A larger increased relative abundance of enzymes such as Galactinol synthase 1 (chr8), Galactinol synthase 1 (chr11) and Galactinol synthase 4 involved in galactinol (osmolyte) biosynthesis was observed only in DT. The important glycolytic enzymes such Fructose-1,6-bisphosphatase and Fructose-bisphosphate aldolase were either remain unchanged to stress and or upregulated in DT while these enzymes were down-regulated in DS.

Wax and Cell Wall Metabolism

Genes related to the cell wall are regulated by many different abiotic stresses, particularly water deficit stress (Gall et al., 2015). In this study, 60 of 71 and 43 of 57 cell wall metabolism associated DEGs from CT vs. DT and CS vs. DS were down-regulated. These DEGs are mostly representing cell wall enzymes such as β-glucosidase, cellulose synthase, expansin, extensin, glycosyl transferase, pectin esterase and xylosidase. Musa DEG homologous to At-XTH9 was overexpressed to fivefold in DT. Drought also induced XTH9 in DS along with XTH22, 27 and XTH 30 genes. Interestingly several of XTH proteins were downregulated in DT. DEGs representing EXPA4, EXPA7, EXPA8, EXPB15, EXLA1, and EXLA2 were induced in DT while EXPA4 was alone induced in DS. DEGs representing PAL (chr1) involved in lignin biosynthesis was induced in DT while, Caffeoyl-CoA O-methyltransferase (chr9) was induced in DS. Changes in the composition of wax due to stress must also be analyzed, as these features expected to increase membrane stability index in banana plants under stress (Surendar et al., 2013). In comparison to DS, 2 wax biosynthetic transcripts cuticular protein-1 (CUT1) and Long chain acyl-CoA synthetase 2 (LACS2) were overexpressed to 1.7977E+308 and 3.70449 folds respectively in DT. Apart from that, transcripts representing wax synthase was exclusively reported in DT and upregulated 1.4 fold to drought stress.

In our study, mRNA degrading enzyme such as 5′-3′ exoribonuclease (XRN) 2, 3, 4 were induced in DS might succumb the RNA pool during stress. In DT, a protein component of stress granule such as Argonaute- 1A, 1B, 1D and PNH1 were induced. In addition to that, few more members such as Argonaute 4A, 4B, Mel, PNH1, 10 and 12 were also induced in DS. Moreover, the initial analysis of contigs from RNA seq of DT and DS showed that drought has reduced number of contigs to larger extent in DS than their equivalent control, CT and CS.

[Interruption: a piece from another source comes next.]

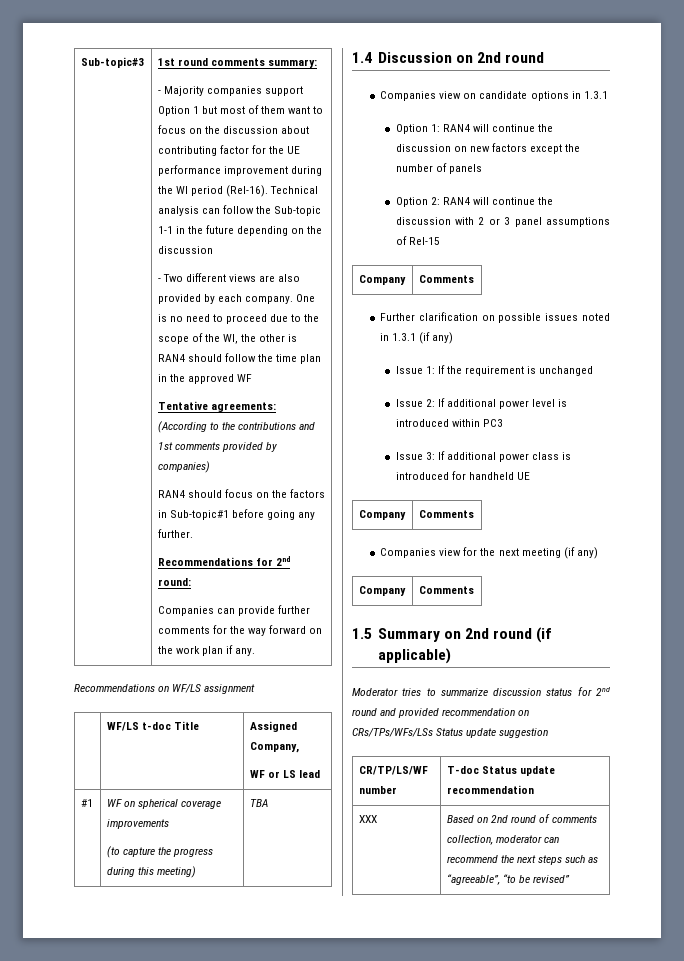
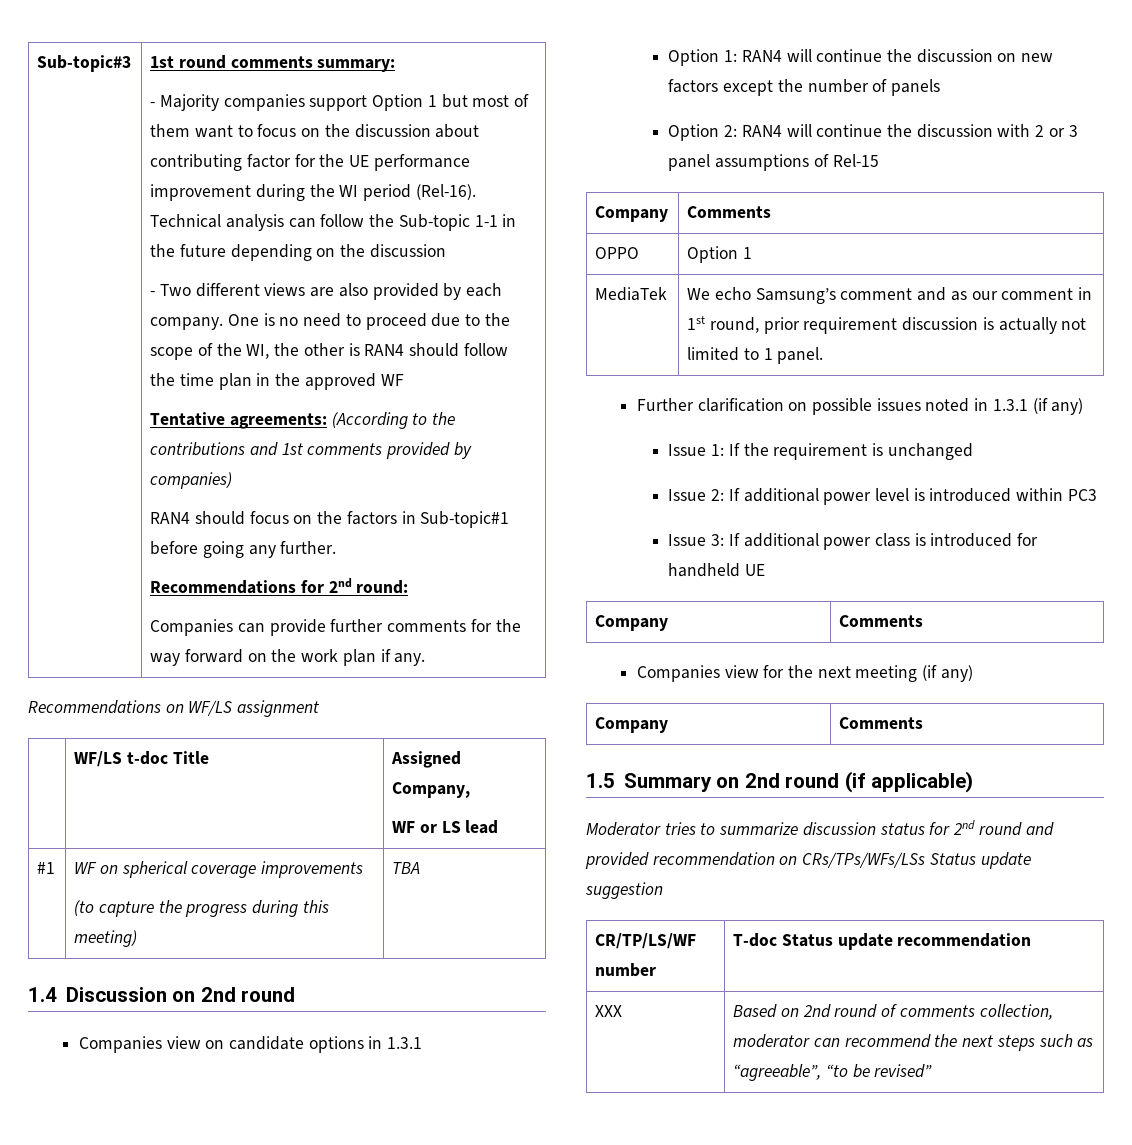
+ OPPO | Option 1
+ MediaTek | We echo Samsung’s comment and as our comment in 1st round, prior requirement discussion is actually not limited to 1 panel.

Additionally, the qRT-PCR for randomly selected 9 DEGs (Supplementary Table 1) was tested to check the expression kinetics to those obtained from the RNA-Seq analysis. This independent experimental validation using qRT-PCR was carried out with cDNA synthesized from leaf samples separately from 7, 14 and 24 days of stress. The comparative transcriptome analysis between both cultivars suggested that following genes were overexpressed mostly in DT. Relative quantification of ABC transporter I family class 17 (Supplementary Figure 2A) (ABCI17) (Chr 10, 22689004–22692229 bp), Glutathione-S-transferase-parA (GST-ParA) (Chr 10, 18439813–18441155 bp) (Supplementary Figure 2B), NAC-8 (Chr 9, 1459292–1462947 bp) (Supplementary Figure 2C), Aquaporin (TIP3-1) (Chr 2, 13693837–13694758 bp) (Supplementary Figure 2D), Mannan endo-1, 4-beta mannosidase 7 (Chr 4, 2391414–2393463 bp) (Supplementary Figure 2E), HSP (22.3 kDa heat shock protein) (Chr 8, 2480371–2481396 bp) (Supplementary Figure 2F), ABA 8′-hydroxylase 3 (Chr 3, 4688557–4690876 bp) (Supplementary Figure 2G), and Phosphatase 2 C -13 (Chr 10, 22705003–22709616 bp) (Supplementary Figure 2H) showed more or less similar expression pattern to RNA seq data. The qPCR results showing higher/reduced expression in anyone point of drought or through cumulative expression of all three intervals (7, 14, and 24 days). Moreover, polyphenol oxidase (PPO) which showed no significant regulation to drought stress in our transcriptomics study (DT, DS) was also tested with qPCR. QPCR results showed that stress induced expression of PPOs in banana cultivars and relatively higher expression was noted in DS (Supplementary Figure 2I). Different algorithms, primer specificity and normalization factors involved in qPCR and RNA seq data would one of the several reasons for difference in expression pattern for PPOs.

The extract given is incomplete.